- What this task involves -
Below is a listing with pictures in it; transcribe exactly the lines from the one that has "background: #7f1d1d ->" through the one that has "text-align: center ->", and omit those pictures.

[Excerpted records]

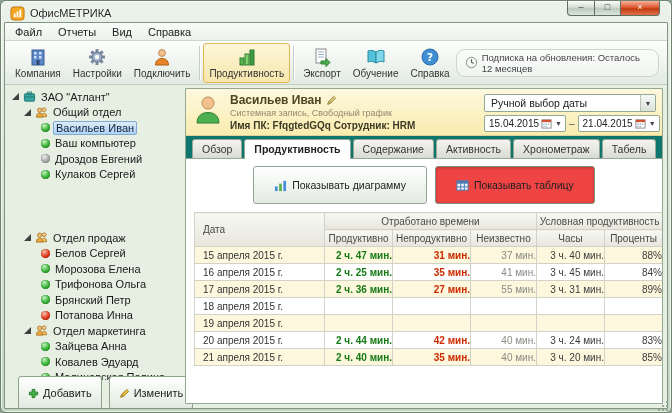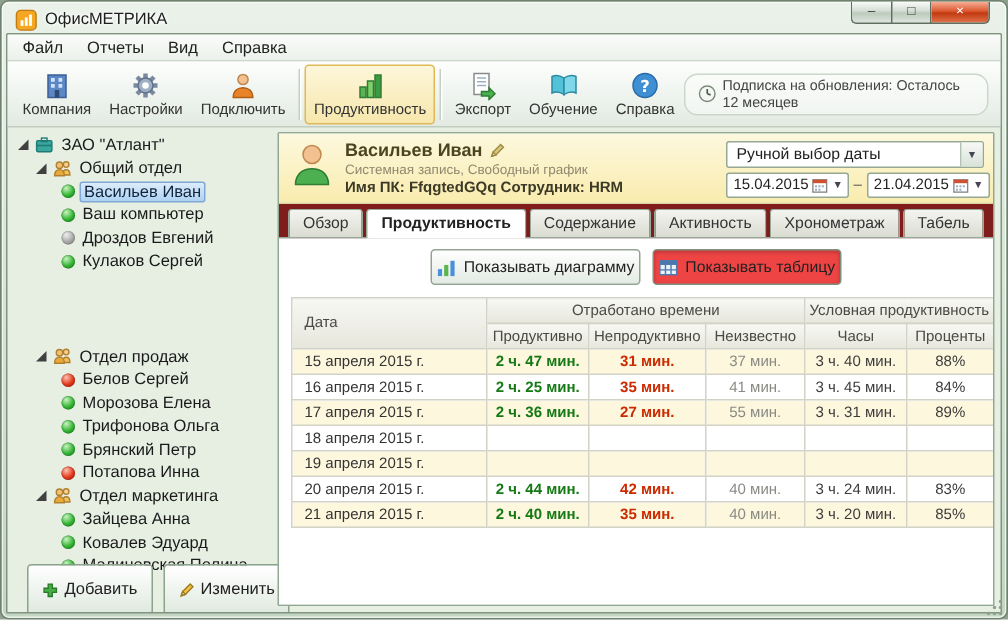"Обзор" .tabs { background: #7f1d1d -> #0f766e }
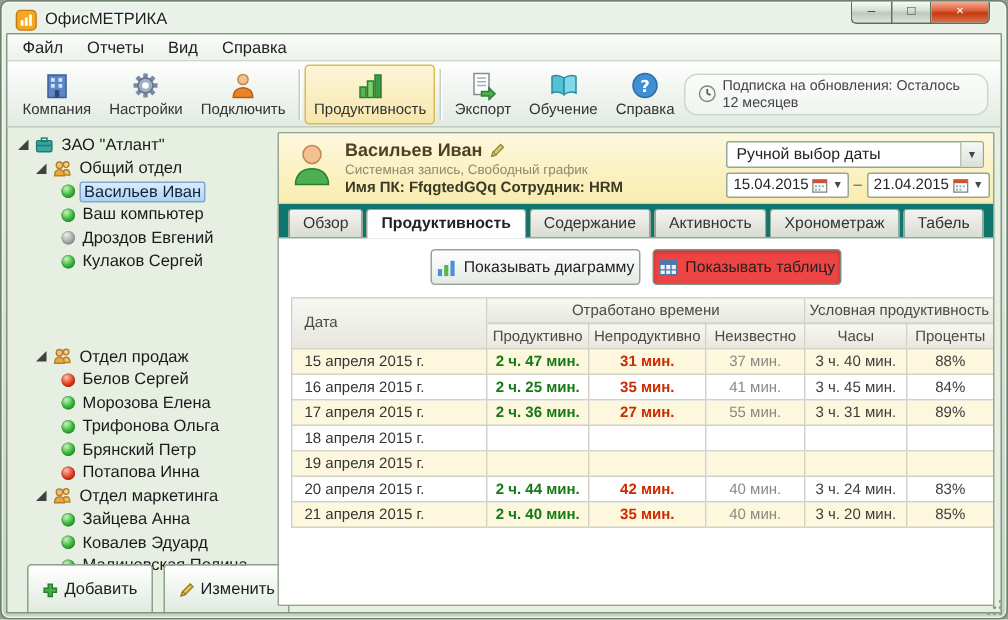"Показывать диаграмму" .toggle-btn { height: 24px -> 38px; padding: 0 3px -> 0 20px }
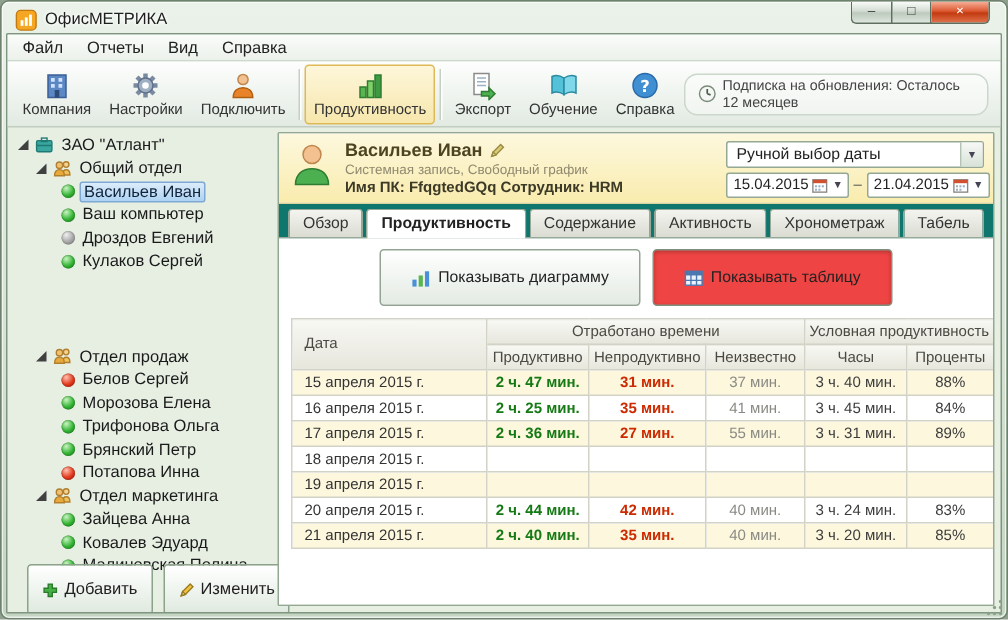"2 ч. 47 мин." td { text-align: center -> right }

[/Excerpted records]
[Excerpted records]

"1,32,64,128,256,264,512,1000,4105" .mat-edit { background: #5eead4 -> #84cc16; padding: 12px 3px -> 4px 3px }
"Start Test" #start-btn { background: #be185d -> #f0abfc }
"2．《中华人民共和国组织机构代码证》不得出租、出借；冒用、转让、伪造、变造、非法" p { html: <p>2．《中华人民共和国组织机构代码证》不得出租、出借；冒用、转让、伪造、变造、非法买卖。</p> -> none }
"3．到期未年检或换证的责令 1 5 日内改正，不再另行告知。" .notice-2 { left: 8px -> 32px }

[/Excerpted records]
[Excerpted records]

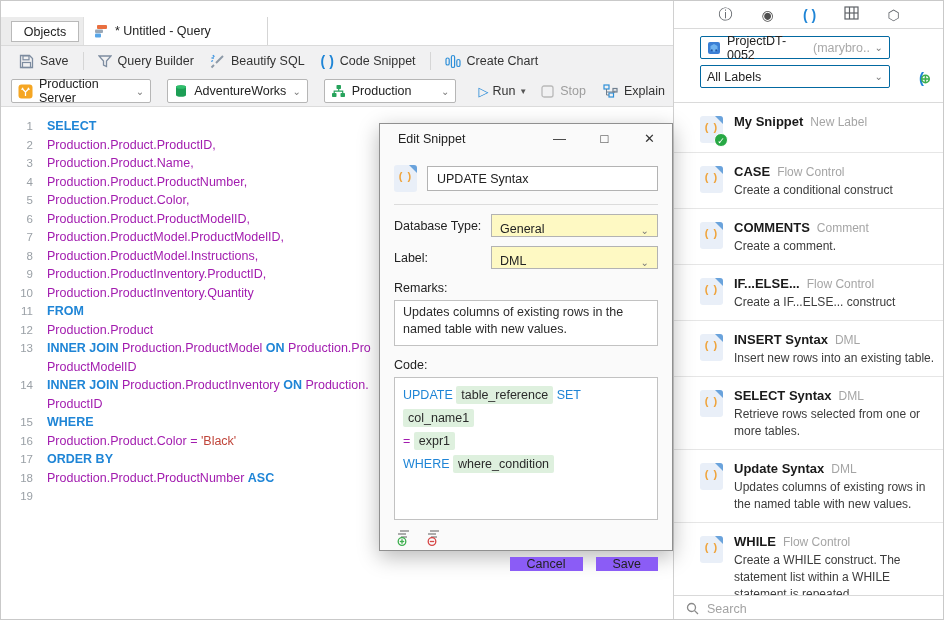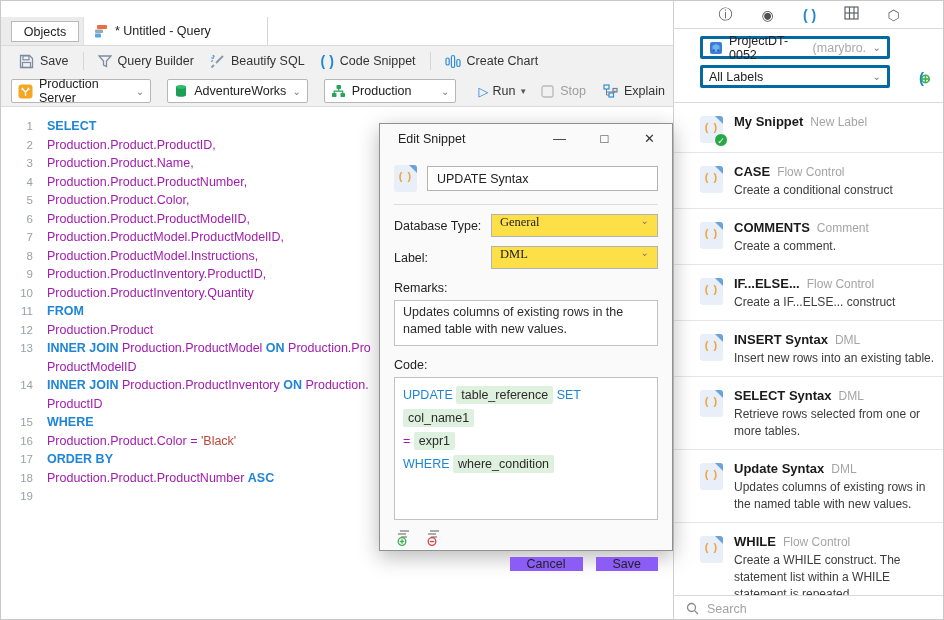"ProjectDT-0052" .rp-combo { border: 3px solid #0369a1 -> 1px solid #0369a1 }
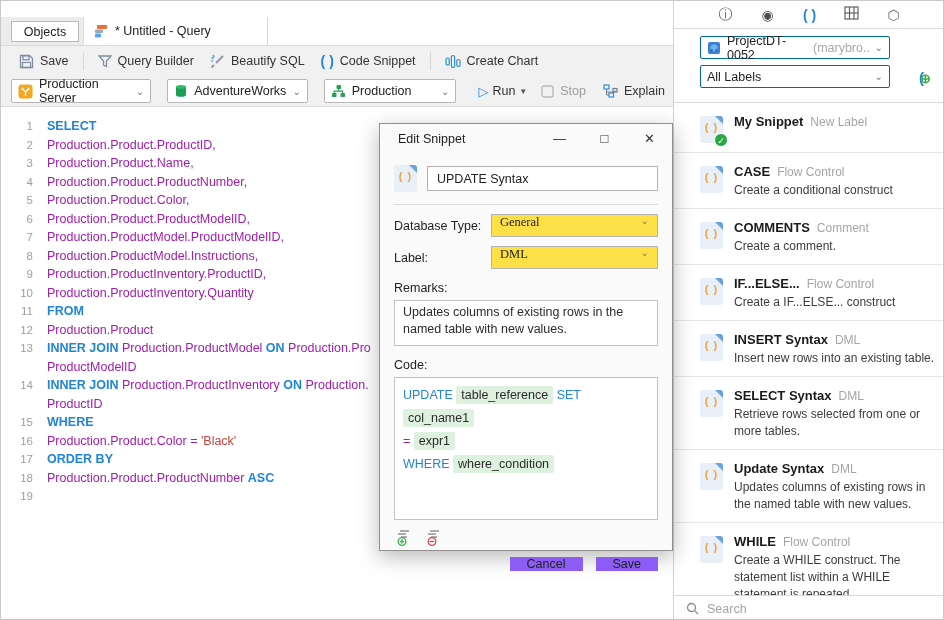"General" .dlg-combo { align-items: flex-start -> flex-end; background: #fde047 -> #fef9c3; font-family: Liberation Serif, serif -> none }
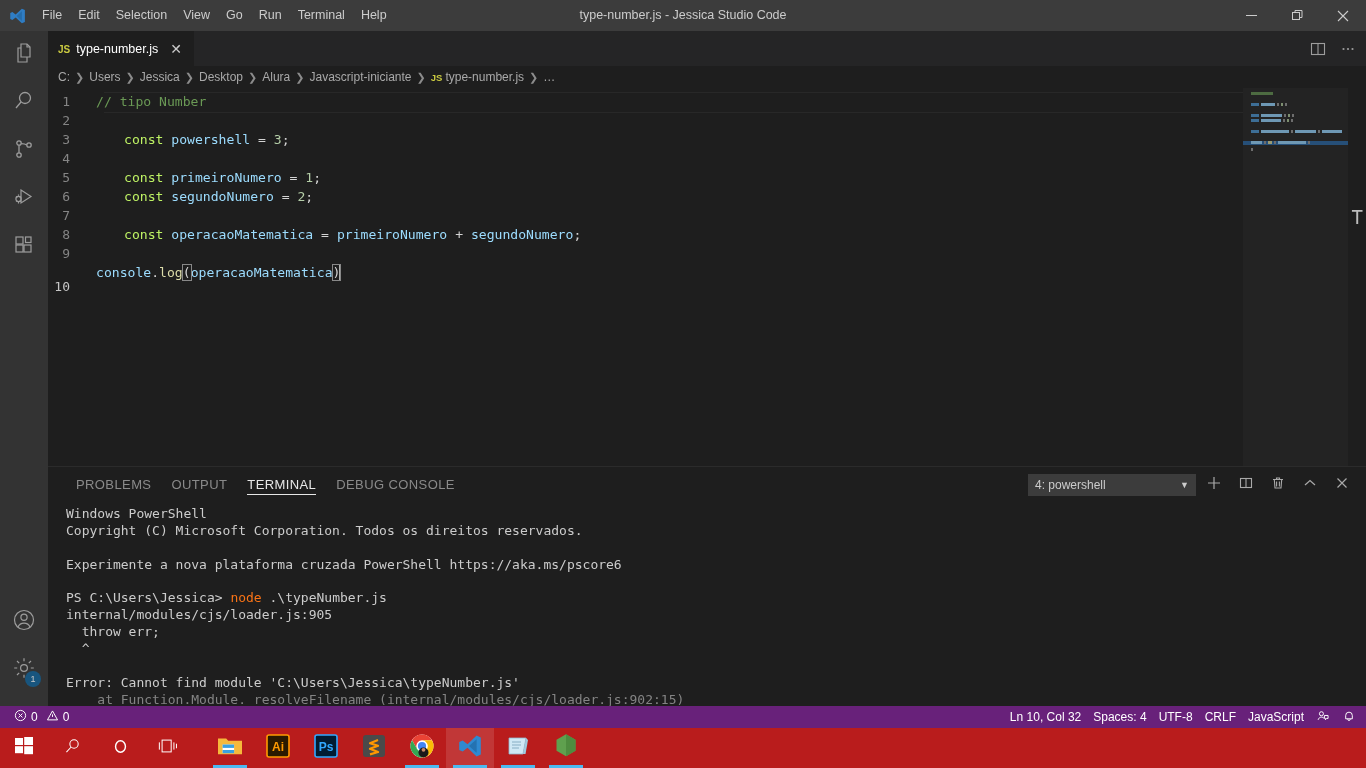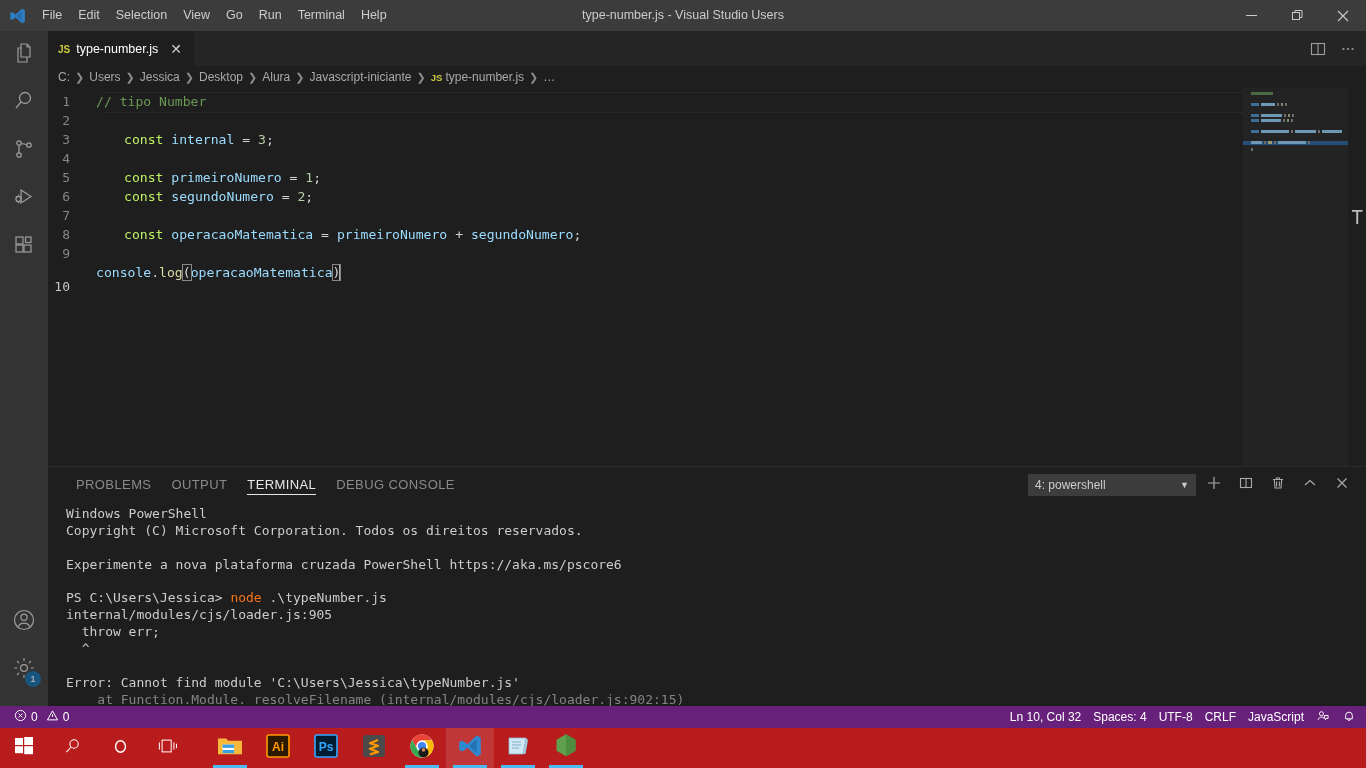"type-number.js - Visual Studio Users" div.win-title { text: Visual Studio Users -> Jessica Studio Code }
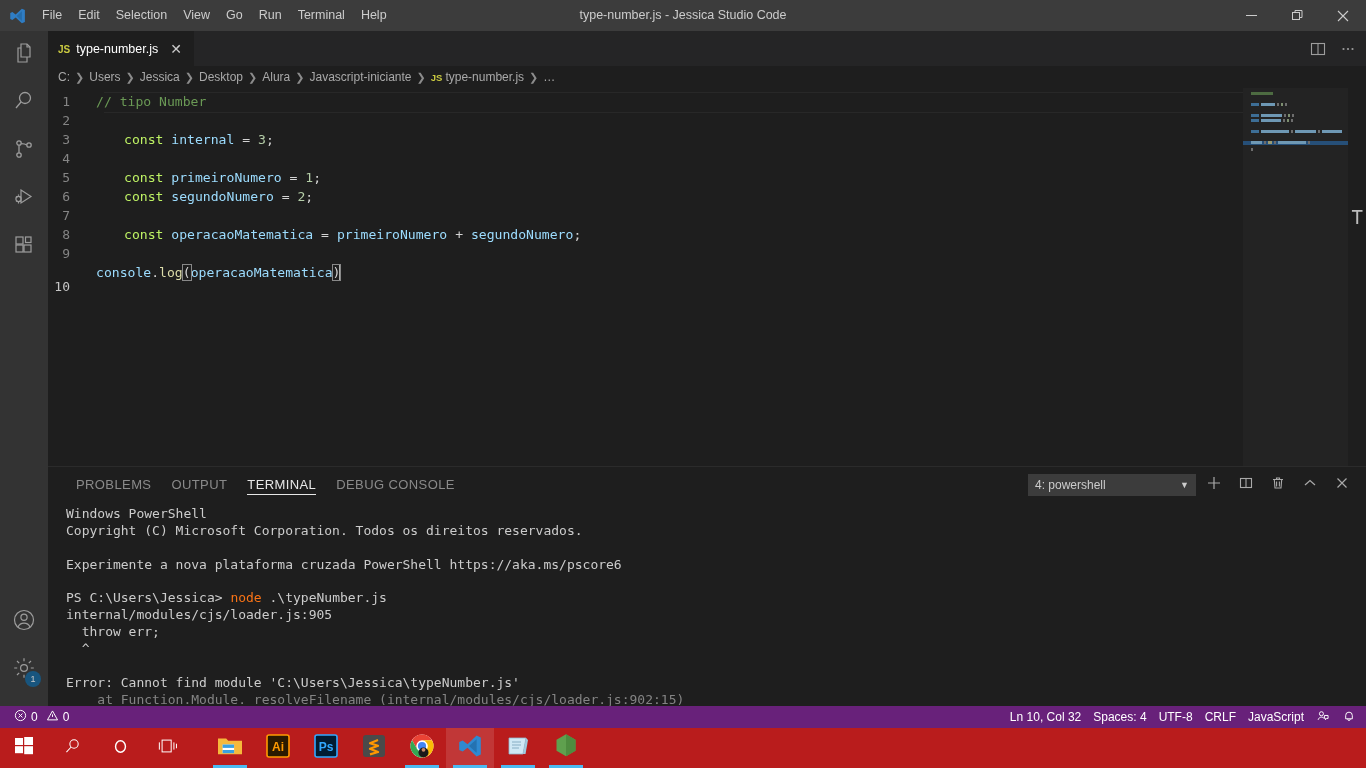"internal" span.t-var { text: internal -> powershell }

[/Excerpted records]

- Solved problem -
"Обзор" .tabs { background: #7f1d1d -> #0f766e }
"Показывать диаграмму" .toggle-btn { height: 24px -> 38px; padding: 0 3px -> 0 20px }
"2 ч. 47 мин." td { text-align: center -> right }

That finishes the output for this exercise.